[Problem to solve] Each line of the listing that includes the string "full" needs to be located and copied.
####
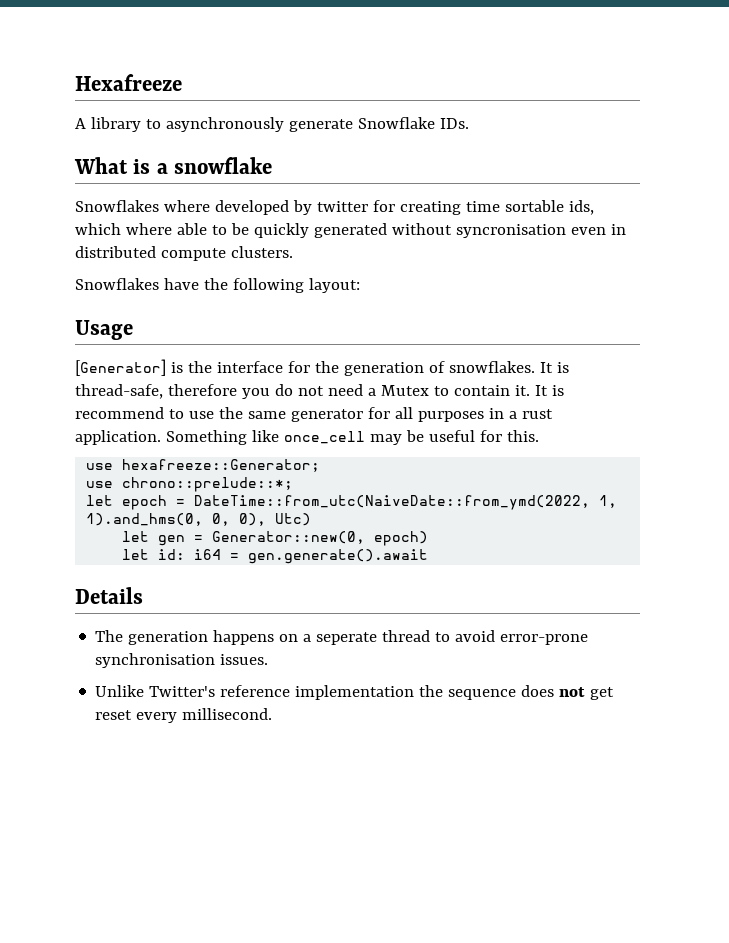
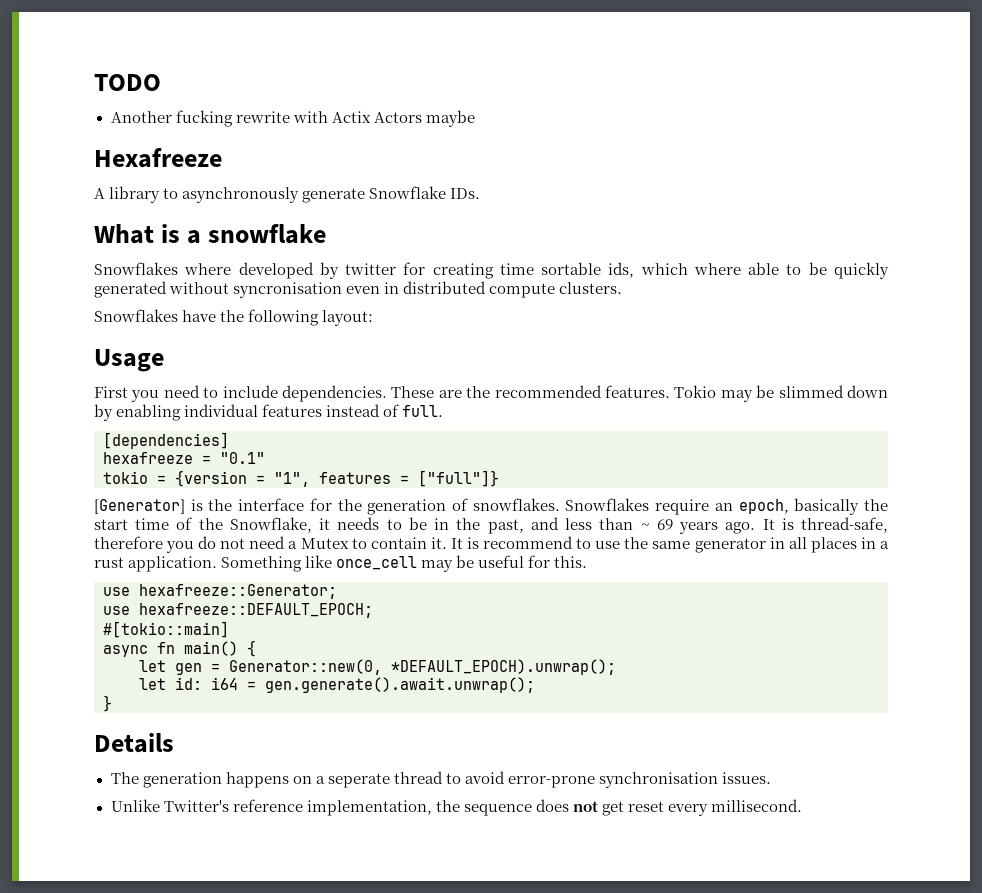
+ TODO
+ Another fucking rewrite with Actix Actors maybe
+ First you need to include dependencies. These are the recommended features. Tokio may be slimmed down by enabling individual features instead of full.
+ [dependencies]
+ hexafreeze = "0.1"
+ tokio = {version = "1", features = ["full"]}
+ Snowflakes require an epoch, basically the start time of the Snowflake, it needs to be in the past, and less than ~ 69 years ago.
- It is recommend to use the same generator for all purposes in a rust application.
+ It is recommend to use the same generator in all places in a rust application.
- use chrono::prelude::*;
- let epoch = DateTime::from_utc(NaiveDate::from_ymd(2022, 1, 1).and_hms(0, 0, 0), Utc)
+ use hexafreeze::DEFAULT_EPOCH;
+ #[tokio::main]
+ async fn main() {
- let gen = Generator::new(0, epoch)
+ let gen = Generator::new(0, *DEFAULT_EPOCH).unwrap();
- let id: i64 = gen.generate().await
+ let id: i64 = gen.generate().await.unwrap();
+ }
- Unlike Twitter's reference implementation the sequence does not get reset every millisecond.
+ Unlike Twitter's reference implementation, the sequence does not get reset every millisecond.

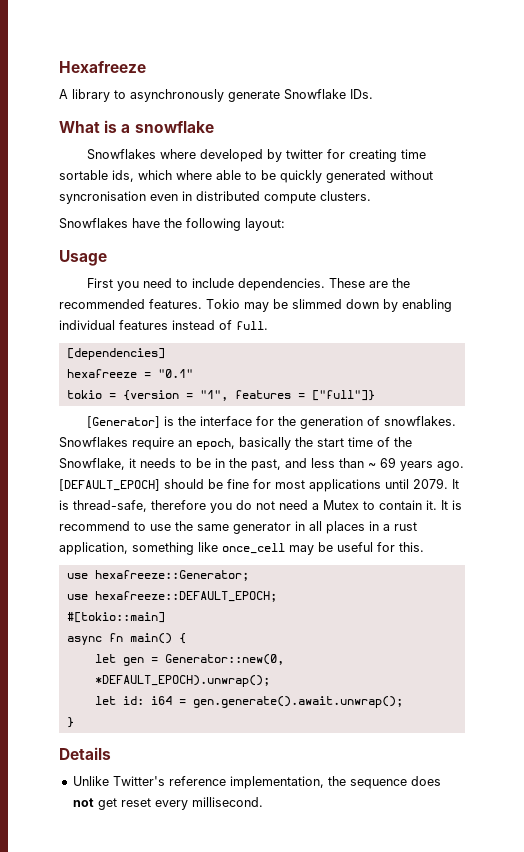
- TODO
- Another fucking rewrite with Actix Actors maybe
+ [DEFAULT_EPOCH] should be fine for most applications until 2079.
- It is recommend to use the same generator in all places in a rust application. Something like once_cell may be useful for this.
+ It is recommend to use the same generator in all places in a rust application, something like once_cell may be useful for this.
- The generation happens on a seperate thread to avoid error-prone synchronisation issues.

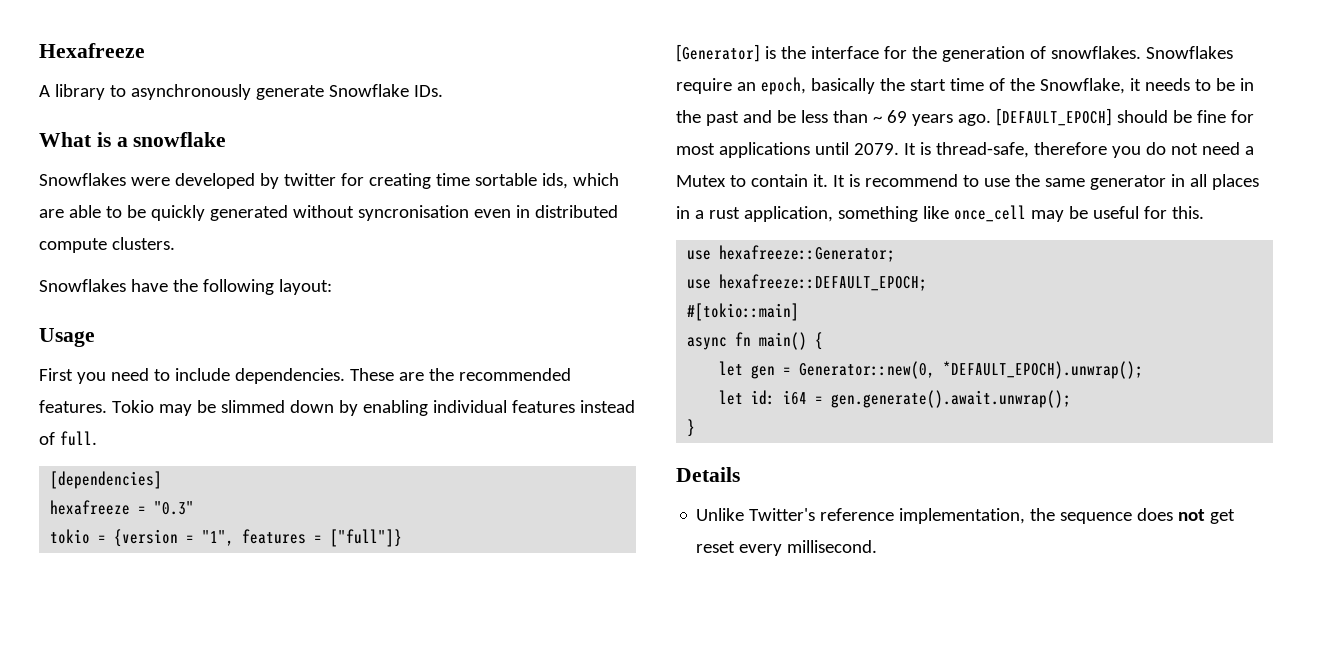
- Snowflakes where developed by twitter for creating time sortable ids, which where able to be quickly generated without syncronisation even in distributed compute clusters.
+ Snowflakes were developed by twitter for creating time sortable ids, which are able to be quickly generated without syncronisation even in distributed compute clusters.
- hexafreeze = "0.1"
+ hexafreeze = "0.3"
- Snowflakes require an epoch, basically the start time of the Snowflake, it needs to be in the past, and less than ~ 69 years ago.
+ Snowflakes require an epoch, basically the start time of the Snowflake, it needs to be in the past and be less than ~ 69 years ago.

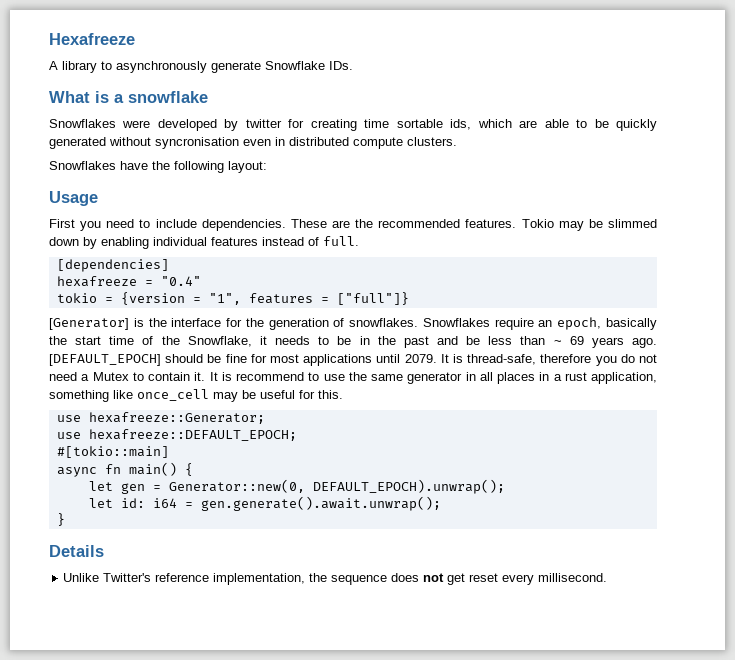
- hexafreeze = "0.3"
+ hexafreeze = "0.4"
- let gen = Generator::new(0, *DEFAULT_EPOCH).unwrap();
+ let gen = Generator::new(0, DEFAULT_EPOCH).unwrap();

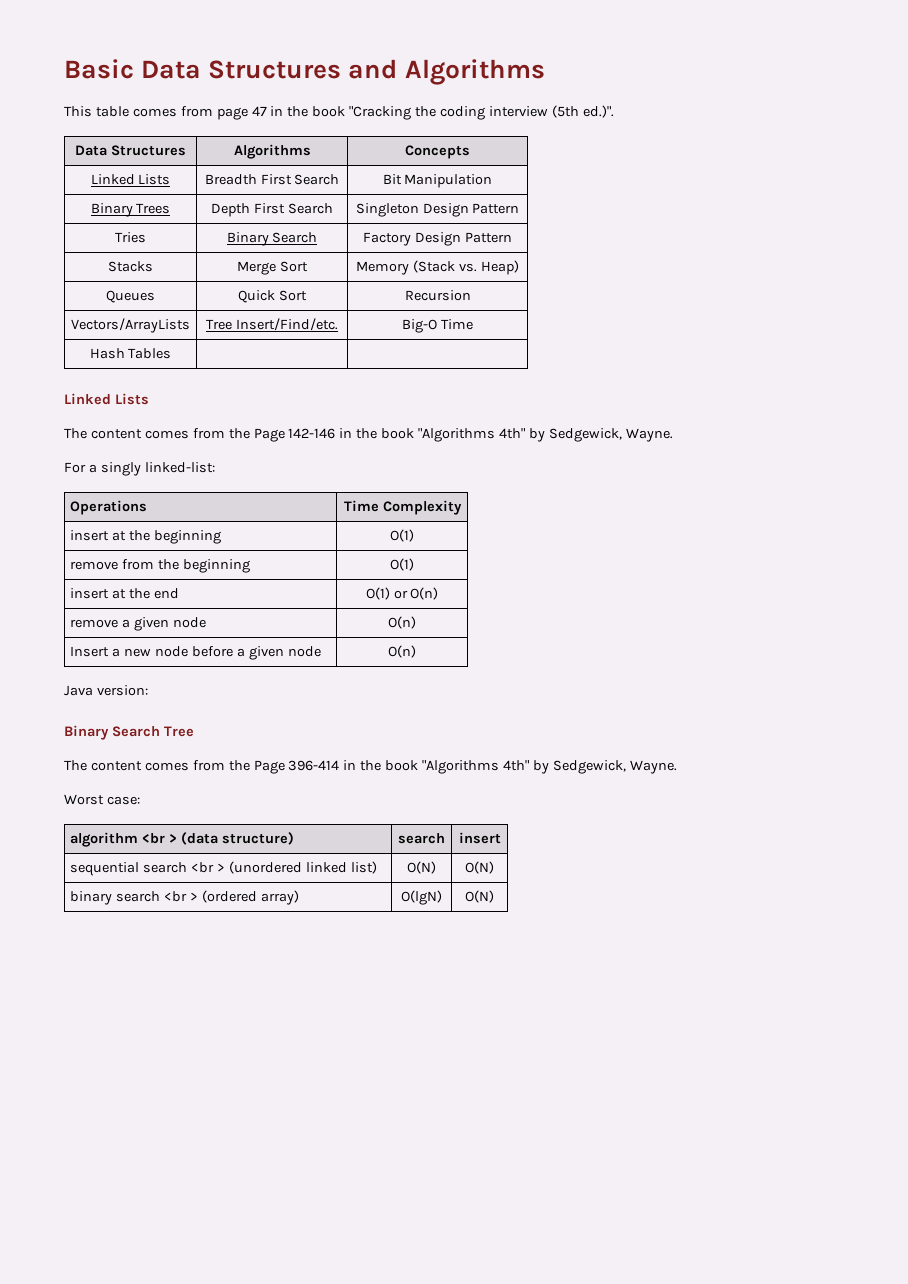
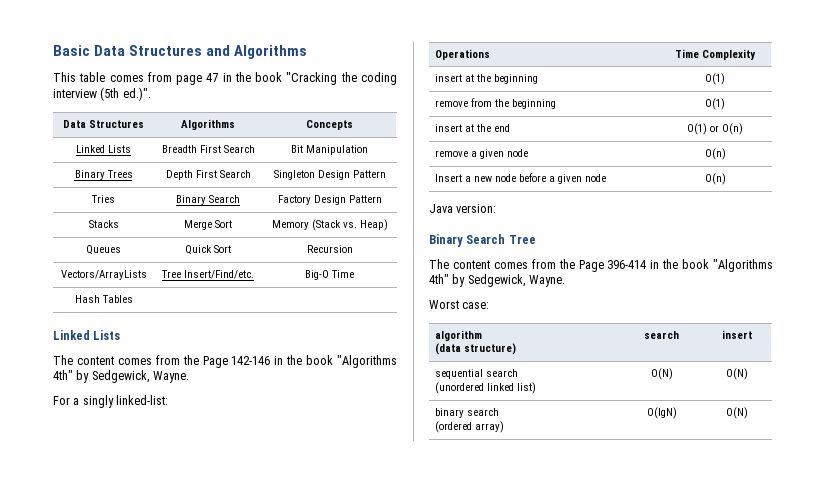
- algorithm <br > (data structure) | search | insert
+ algorithm
+ (data structure) | search | insert
- sequential search <br > (unordered linked list) | O(N) | O(N)
+ sequential search
+ (unordered linked list) | O(N) | O(N)
- binary search <br > (ordered array) | O(lgN) | O(N)
+ binary search
+ (ordered array) | O(lgN) | O(N)

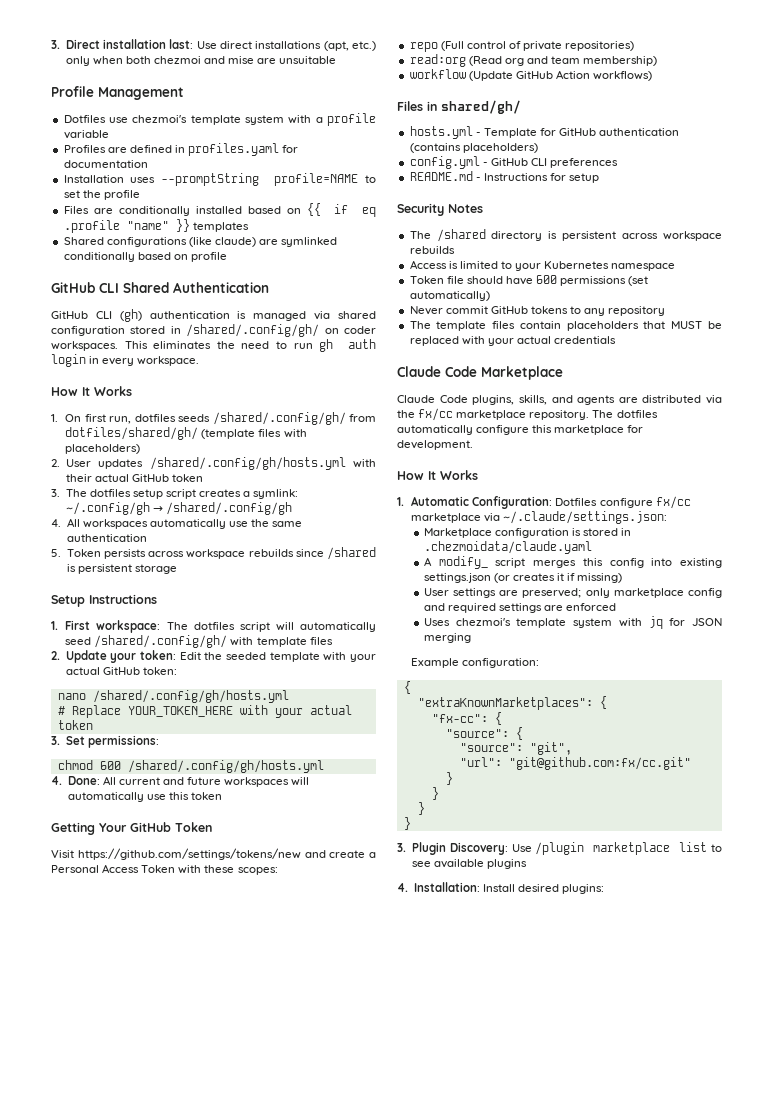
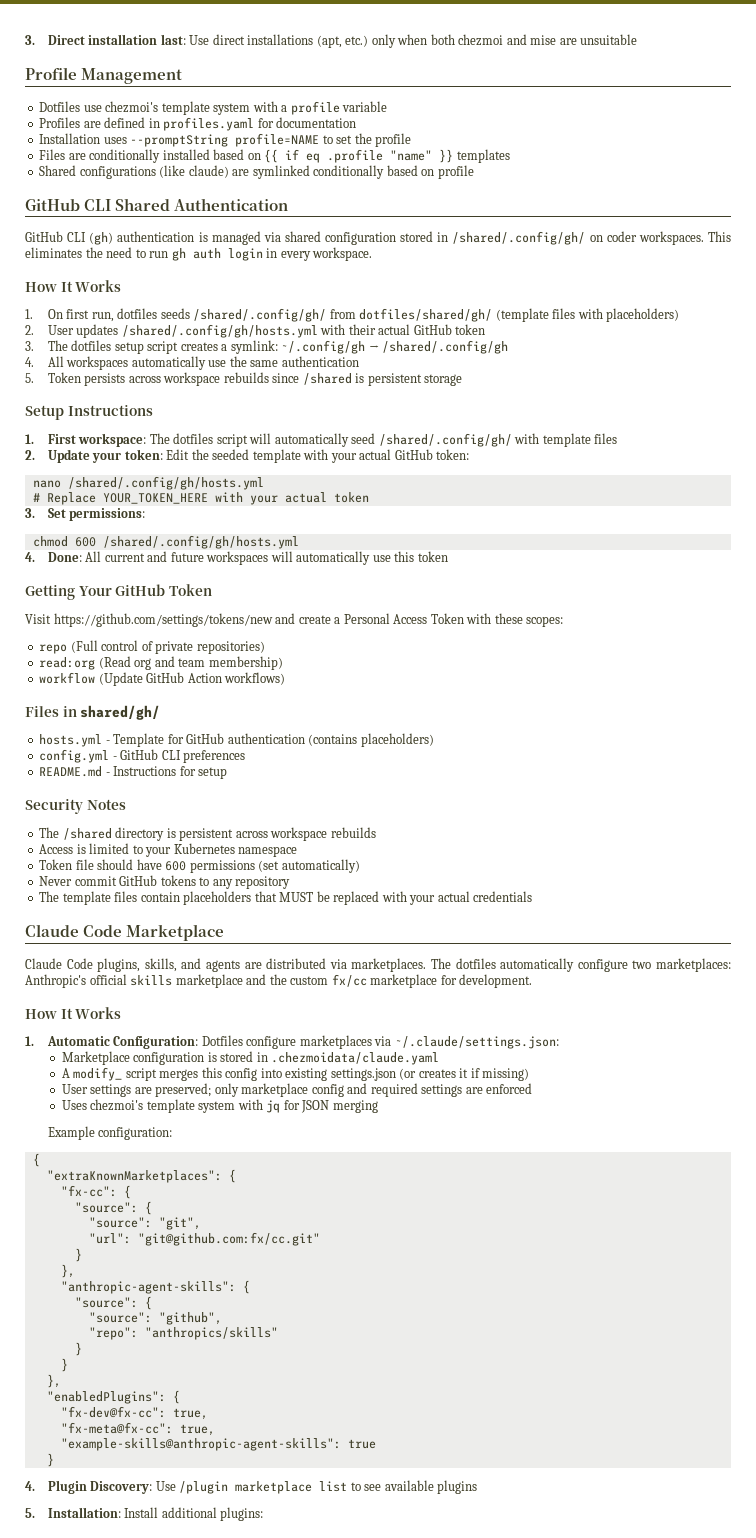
- Claude Code plugins, skills, and agents are distributed via the fx/cc marketplace repository. The dotfiles automatically configure this marketplace for development.
+ Claude Code plugins, skills, and agents are distributed via marketplaces. The dotfiles automatically configure two marketplaces: Anthropic's official skills marketplace and the custom fx/cc marketplace for development.
- 1. Automatic Configuration: Dotfiles configure fx/cc marketplace via ~/.claude/settings.json:
+ 1. Automatic Configuration: Dotfiles configure marketplaces via ~/.claude/settings.json:
  "url": "git@github.com:fx/cc.git"
  }
+ },
+ "anthropic-agent-skills": {
+ "source": {
+ "source": "github",
+ "repo": "anthropics/skills"
  }
  }
+ },
+ "enabledPlugins": {
+ "fx-dev@fx-cc": true,
+ "fx-meta@fx-cc": true,
+ "example-skills@anthropic-agent-skills": true
  }
- 3. Plugin Discovery: Use /plugin marketplace list to see available plugins
+ 4. Plugin Discovery: Use /plugin marketplace list to see available plugins
- 4. Installation: Install desired plugins:
+ 5. Installation: Install additional plugins:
####
[Written solution]
+ First you need to include dependencies. These are the recommended features. Tokio may be slimmed down by enabling individual features instead of full.
+ tokio = {version = "1", features = ["full"]}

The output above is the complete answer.